European data regulators issued €1.1 billion in GDPR fines in 2021

Getty Pictures

European information regulators issued €1.1 billion (£920 million) in GDPR fines very last 12 months, a 585% raise in comparison to 2020. 

This is according to worldwide law agency DLA Piper, which surveyed 27 EU member states, as nicely as the UK, Norway, Iceland, and Liechtenstein.

✔ Approved Seller From Our Partners

Protect your privacy by Mullvad VPN. Mullvad VPN is one of the famous brands in the security and privacy world. With Mullvad VPN you will not even be asked for your email address. No log policy, no data from you will be saved. Get your license key now from the official distributor of Mullvad with discount: SerialCart® (Limited Offer).

➤ Get Mullvad VPN with 12% Discount

The study recognized an 8% maximize in GDPR breach notifications from 2020’s regular of 331 notifications per day to 356 in 2021.

Considering that 28 January 2021, there have been about 130,000 notified own data breaches in whole, with the Netherlands acquiring the most breach notifications for every 100,000 people respectively. On the other end of the spectrum, Croatia, the Czech Republic, and Greece documented the fewest quantity of breach notifications for each capita.

Luxembourg issued the best person GDPR fine in 2021 with its €746 million wonderful levied in opposition to Amazon.
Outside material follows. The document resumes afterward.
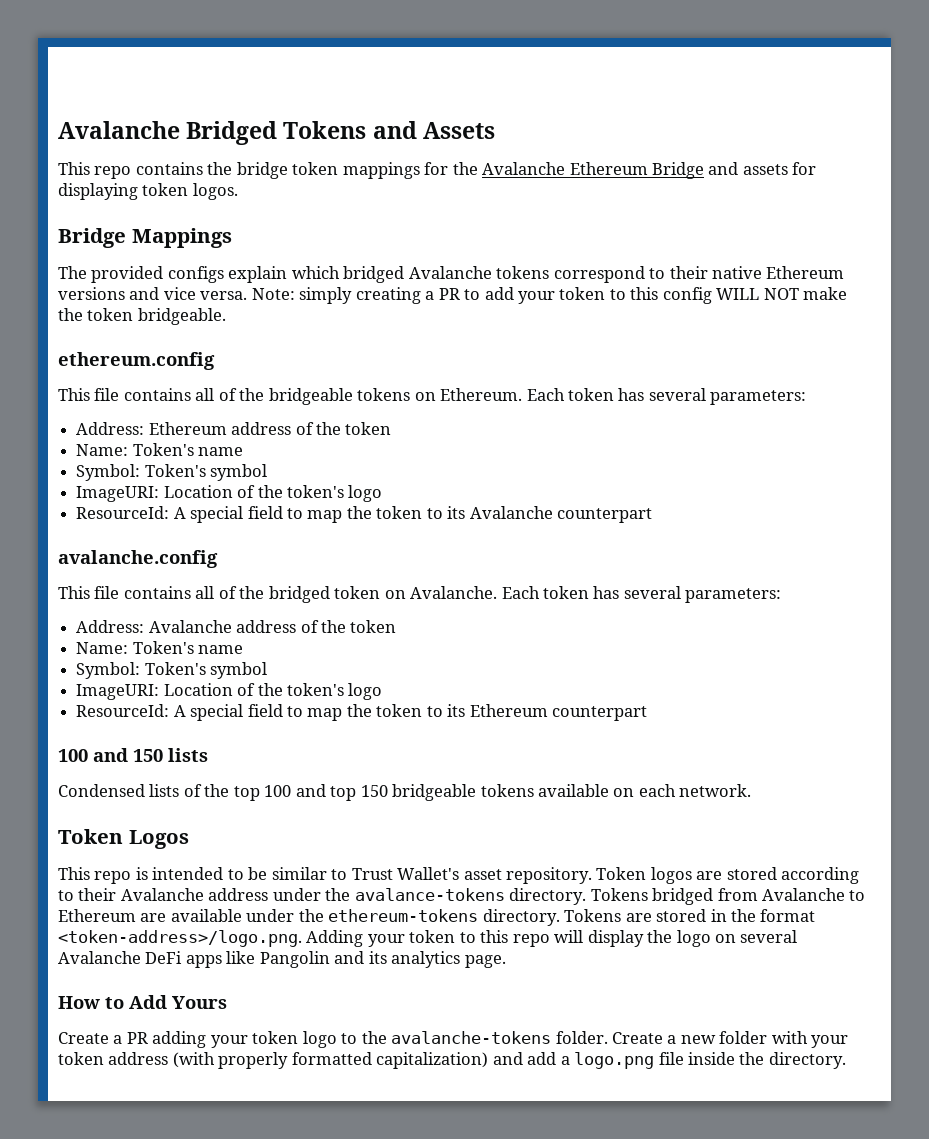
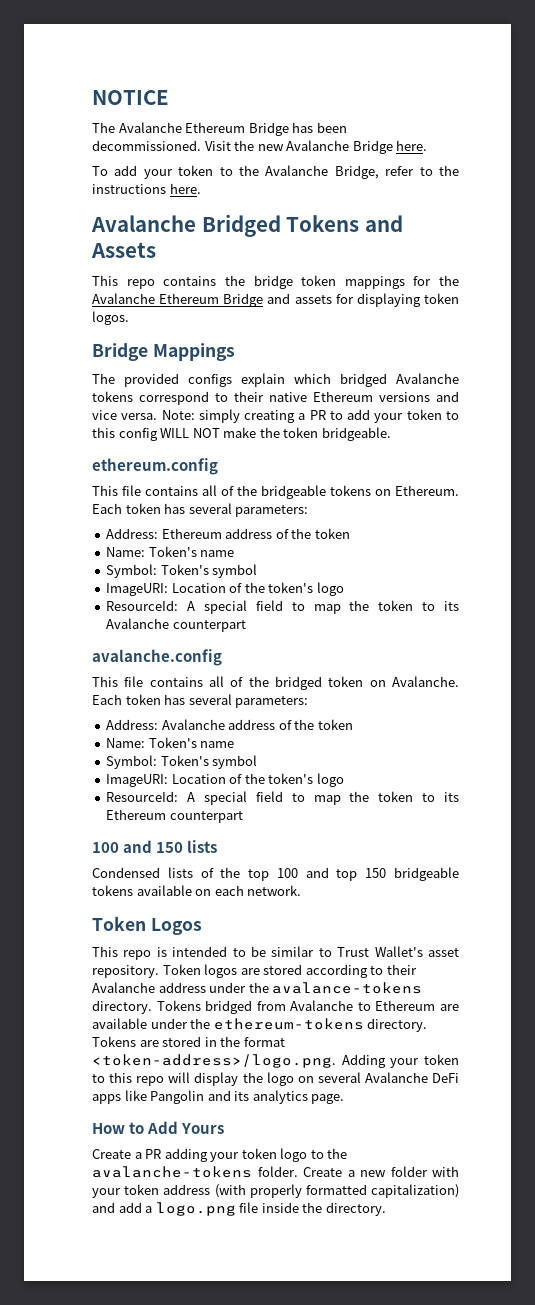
(58, 130) none -> [92,90,169,105] [92,122,347,136] [92,140,428,154] [92,165,459,179] [92,183,201,194] NOTICE // The Avalanche Ethereum Bridge has been decommissioned. Visit the new Avalanche Bridge here. // To add your token to the Avalanche Bridge, refer to the instructions here. //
It adopted by Ireland and its €225 million fine imposed in opposition to WhatsApp, and France with its €50 million good against Google. 

The UK arrived in sixth place with the £20 million fantastic imposed on British Airways for dropping the fiscal and personalized particulars of about 380,000 prospects in a cyber attack in September 2018. Since the implementation of GDPR, the UK has noted 40,026 particular info breach notifications, with 8,355 becoming described in 2020 and 9,490 in 2021 – a 13.6% maximize in a single yr.

DLA Piper’s study also determined Schrems II, based mostly on the 2020 ruling of Facts Security Commissioner v Fb Ireland Minimal, Maximillian Schrems, as the most popular GDPR compliance challenge for organisations.

The circumstance was at first brought by privacy activist Max Schrems, who claimed that Facebook was unjustified in its use of so-named ‘standard contractual clauses’ for the transfer of knowledge in between its EU headquarters and its US foundation in Silicon Valley. On 16 July 2020, the European Courtroom of Justice made a decision that the details transfer mechanism recognized as Privacy Shield was unable to shield EU residents’ info from considerable US surveillance mechanisms, creating it no extended valid less than GDPR.

Commenting on the study results, Ross McKean, chair of the UK Details Protection and Security Team reported that whilst the practically sevenfold maximize in fines may well get the headlines, it is Schrems II that “has founded alone as the prime info safety compliance problem for many organisations caught by GDPR.”

According to DLA Piper’s survey, the most widespread implications of the Schrems II judgment aren’t limited to fines and claims for payment, but also provider interruption induced by the suspension of information transfers, which McKean explained as “much more harmful and costly”.

“The target on transfers and the substantial function essential to obtain compliance inevitably signifies that organisations have significantly less time, revenue and sources to emphasis on other privacy hazards,” he added.